To appreciate what that is, I need to discuss my own family a little. My mother, as I know I have explained before, had her own story of Holocaust tragedy and survival. By the end of her life she had told it many times.
Mum had been heard in school and at conferences, she had given countless interviews, she had been filmed for archives and museums, she had been flown to Germany as the subject of a BBC radio documentary, she had told her tale to the Prime Minister and his wife, and been asked to Downing Street to bear witness in a private meeting with the Chancellor’s family. And, when she died, she was accorded a large obituary in more than one newspaper.

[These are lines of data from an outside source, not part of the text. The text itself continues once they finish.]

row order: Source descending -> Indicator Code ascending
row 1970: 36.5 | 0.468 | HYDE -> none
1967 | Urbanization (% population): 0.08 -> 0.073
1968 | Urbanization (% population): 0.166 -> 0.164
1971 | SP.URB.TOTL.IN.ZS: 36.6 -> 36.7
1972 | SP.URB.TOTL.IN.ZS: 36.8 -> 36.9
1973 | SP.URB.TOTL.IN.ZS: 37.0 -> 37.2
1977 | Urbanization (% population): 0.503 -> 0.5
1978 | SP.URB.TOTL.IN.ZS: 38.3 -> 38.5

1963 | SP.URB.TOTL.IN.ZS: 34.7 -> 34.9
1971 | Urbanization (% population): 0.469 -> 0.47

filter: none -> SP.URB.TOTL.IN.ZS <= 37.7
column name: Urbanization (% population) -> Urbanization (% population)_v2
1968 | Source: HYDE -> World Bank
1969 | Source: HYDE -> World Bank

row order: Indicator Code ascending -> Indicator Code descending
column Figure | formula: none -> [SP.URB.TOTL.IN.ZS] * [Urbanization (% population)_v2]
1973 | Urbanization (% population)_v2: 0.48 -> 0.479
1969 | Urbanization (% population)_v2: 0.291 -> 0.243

We used to joke together that Holocaust Memorial Day was her “busy season”.
But it hadn’t always been that way.
When she first came to Britain, she just had to get on with her life as a teenager despite everything that had happened to her. Sometimes one of the other children would get her to say some Dutch words for fun. But apart from that, Fawlty Towers-style, nobody mentioned the war.

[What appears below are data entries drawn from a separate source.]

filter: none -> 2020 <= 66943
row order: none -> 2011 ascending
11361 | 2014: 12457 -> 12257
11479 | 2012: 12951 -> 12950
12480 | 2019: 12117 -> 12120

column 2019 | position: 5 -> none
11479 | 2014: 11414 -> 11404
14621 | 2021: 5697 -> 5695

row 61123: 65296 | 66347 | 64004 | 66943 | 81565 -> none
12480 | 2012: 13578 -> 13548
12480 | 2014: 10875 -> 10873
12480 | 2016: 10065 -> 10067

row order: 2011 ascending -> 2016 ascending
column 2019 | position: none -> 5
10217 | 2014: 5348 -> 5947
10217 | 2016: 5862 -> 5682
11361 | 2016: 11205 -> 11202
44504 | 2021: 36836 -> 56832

That persisted long into her adult life. Very occasionally, at a dinner party, a chain of conversation would lead to Mum explaining her background. And, she said, people were completely astonished.
Indeed, this went on so long that, although I knew the story from a very young age, I was old enough to give advice by the time my mother was asked to give her first speech on the subject. I recall her asking, before setting off to address my Hebrew classes in our synagogue, whether I thought the audience would be interested in the fact that she knew Anne Frank and had seen her arrive in Belsen.
It was many years before I got my first job in newspapers, but even at that age I had enough journalistic instinct to be able to reply: “Yes, Mum, I think they will be interested.”
The change between the lack of interest in Mum’s story in those early years to the interest shown in her final years? I think a lot of that was down to Sir Ben Helfgott.
My grandfather, Mum’s father Alfred Wiener, devoted his life to making people understand what the Holocaust was. It is important to understand that this was an intellectual and political achievement, that it didn’t come naturally. Many archivists, researchers,historians and journalists had to fight to establish what happened and that it was a genocidal attack on the Jews.
Sir Ben has played a critical role in this work and is a towering figure within it. He has battled for the Holocaust to be understood and remembered. He is the person who laid the ground-work for the Holocaust to be commemorated and its education spread.
Michael Freedland, the much loved chronicler of Jewish life, has now written a life of Sir Ben Helfgott (Ben Helfgott: The Story of One of the Boys; Vallentine Mitchell). Most of the book tells the story of the camps, of death and of survival. And there is sport, too, of course. But he leaves enough space to tell the other story. The life and times of a great educator. Do read it.